What is the difference between naturalization and citizenship?
I just renewed my Canadian passport, and one of the questions on the renewal form was "Are you a naturalized Canadian?" Which started me wondering about what a "naturalized Canadian" is, and what the difference is between naturalization and Canadian citizenship.
Those of us who are lucky enough to have been born and raised in Canada get to enjoy all the rights, privileges and benefits of being citizens of this wonderful country. I believe that I live in the best country in the world. And apparently so do the quarter million new immigrants who arrive in Canada each year.
A naturalized Canadian is someone who has obtained citizenship by means other than being born in Canada or being born to or adopted by Canadian citizens. In other words, a naturalized Canadian is a person who became a permanent resident and then applied for and was granted full citizenship.
What rights does a permanent resident have (or not have)?
- Permanent residents are eligible for health care and most other social benefits, they can live and work anywhere in Canada, and they are protected by Canadian laws and the Canadian Charter of Rights and Freedoms just as any Canadian citizen would be.
- As a Canadian citizen, I have the right to vote. Permanent residents cannot vote, and they can't run for public office.
- I would not lose my citizenship if (heaven forbid) I was convicted of a criminal offence, but if I was a permanent resident, I might be deported for criminal activity. Which is not a bad thing. Too bad we can't deport a few of our more notorious Canadian criminals!

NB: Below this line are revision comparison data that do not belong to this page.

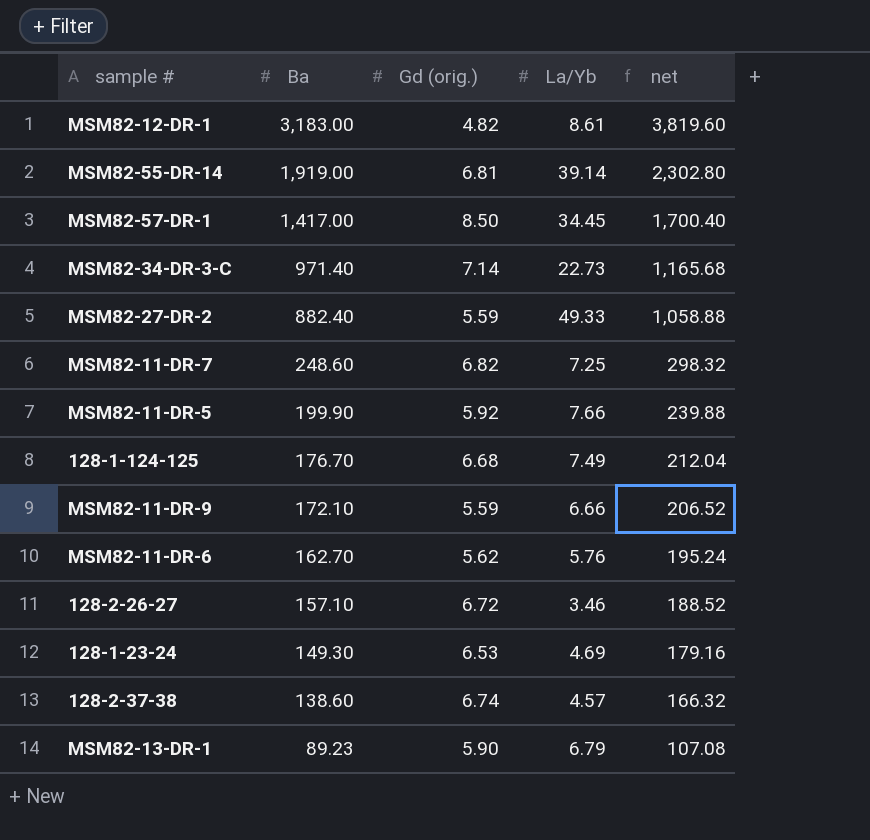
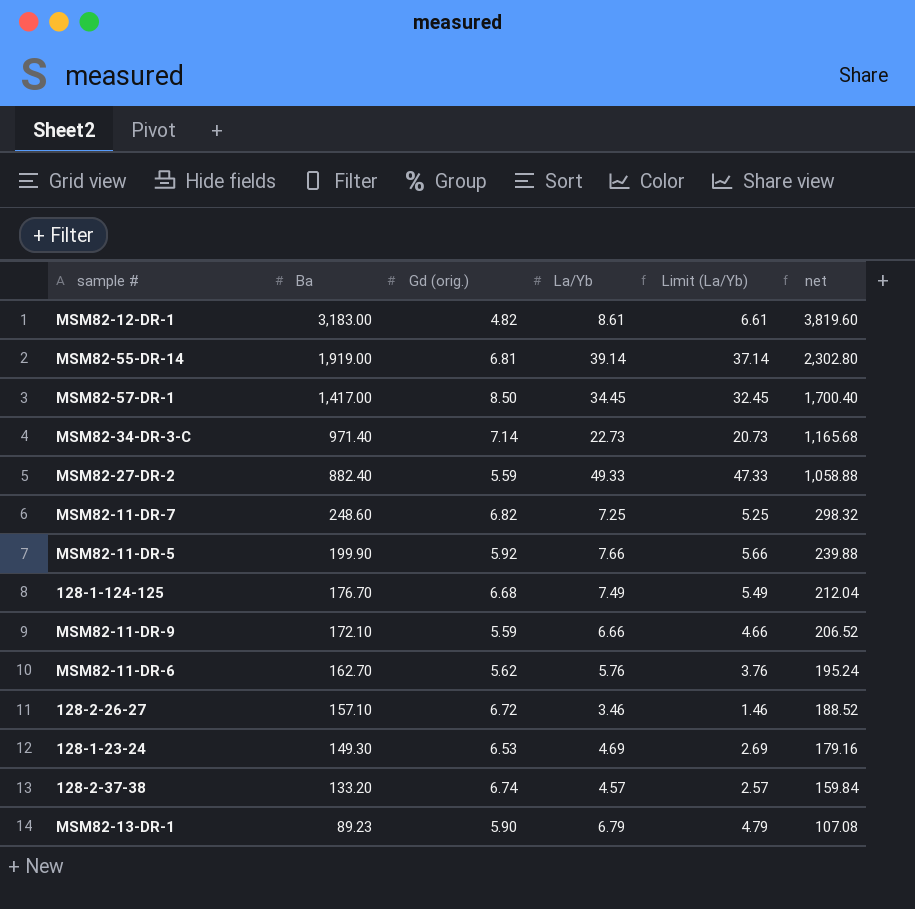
column Limit (La/Yb) | formula: none -> [La/Yb] - 2
128-2-37-38 | Ba: 138.60 -> 133.20
128-2-37-38 | net: 166.32 -> 159.84

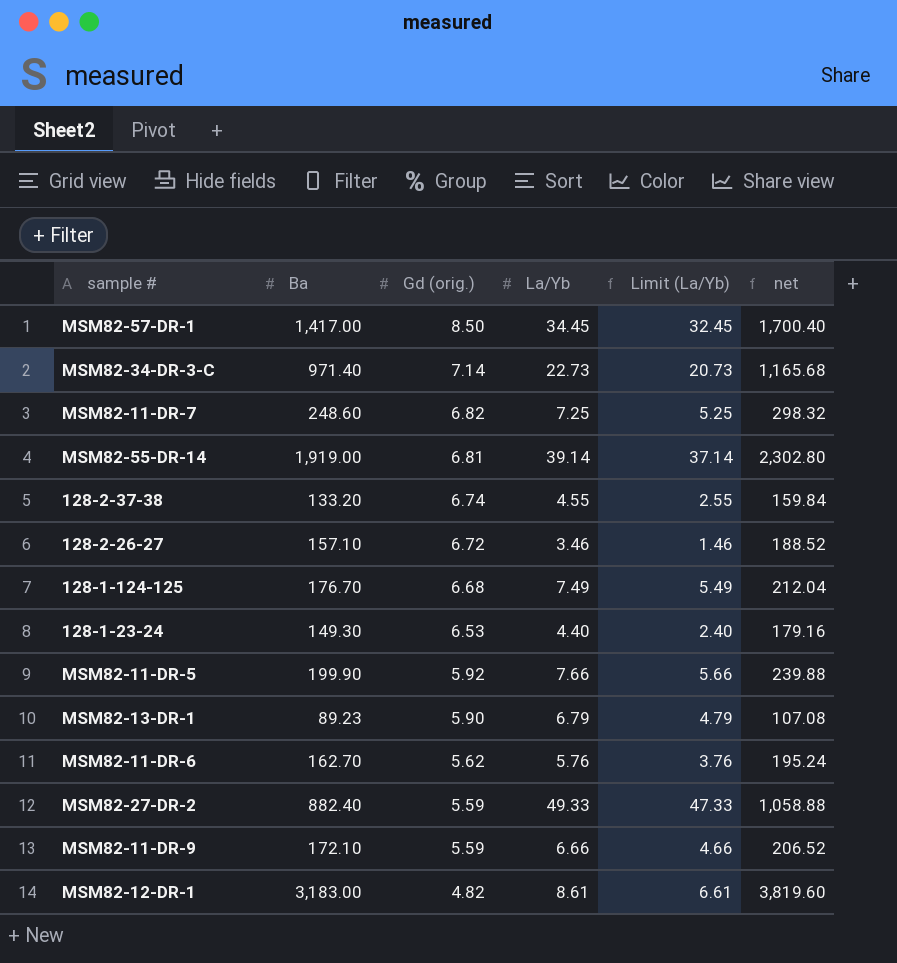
row order: Ba descending -> Gd (orig.) descending
128-2-37-38 | La/Yb: 4.57 -> 4.55
128-2-37-38 | Limit (La/Yb): 2.57 -> 2.55
128-1-23-24 | La/Yb: 4.69 -> 4.40
128-1-23-24 | Limit (La/Yb): 2.69 -> 2.40

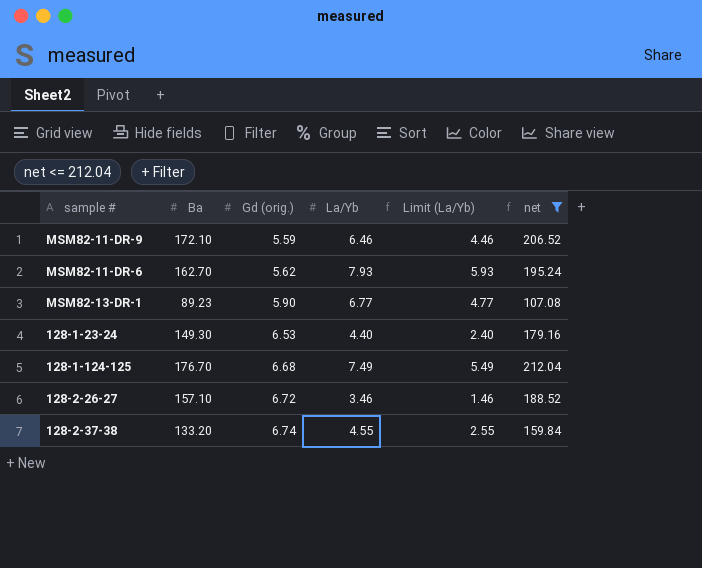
filter: none -> net <= 212.04
row order: Gd (orig.) descending -> Gd (orig.) ascending
MSM82-11-DR-9 | La/Yb: 6.66 -> 6.46
MSM82-11-DR-9 | Limit (La/Yb): 4.66 -> 4.46
MSM82-11-DR-6 | La/Yb: 5.76 -> 7.93
MSM82-11-DR-6 | Limit (La/Yb): 3.76 -> 5.93
MSM82-13-DR-1 | La/Yb: 6.79 -> 6.77
MSM82-13-DR-1 | Limit (La/Yb): 4.79 -> 4.77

- Permanent residents also cannot hold Canadian passports. They must have a passport from their country of origin in order to travel, but they must attach official documentation showing that they have permanent resident status in order to get back into Canada.
How does an immigrant become a naturalized Canadian?
- First of all, you must have acquired permanent resident status and you must be at least 18 years of age.
- You must have lived in Canada for at least 3 years.
- You must be able to speak and understand English or French.
- You must have an understanding of Canadian government, history, geography and what the rights and responsibilities of Canadian citizenship are.
- You must pass the citizenship test. The federal government will supply you with a guide that you can study in preparation for the test.
- Once you've passed the test, you then are ready to take the oath of citizenship.
Who does not qualify for Canadian citizenship?
- Anyone who has been convicted of a criminal offence or an offence under the Citizenship Act in the 3 years prior to their citizenship application.
- Anyone who is in prison, on parole or probation, or who has been in prison, on parole or probation for a period of more than 1 year at any time in the past four years.
- Anyone who has a deportation order against them.
- Anyone who has been charged with or convicted of a war crime or a crime against humanity.
- Anyone who has had their citizenship revoked within the past 5 years.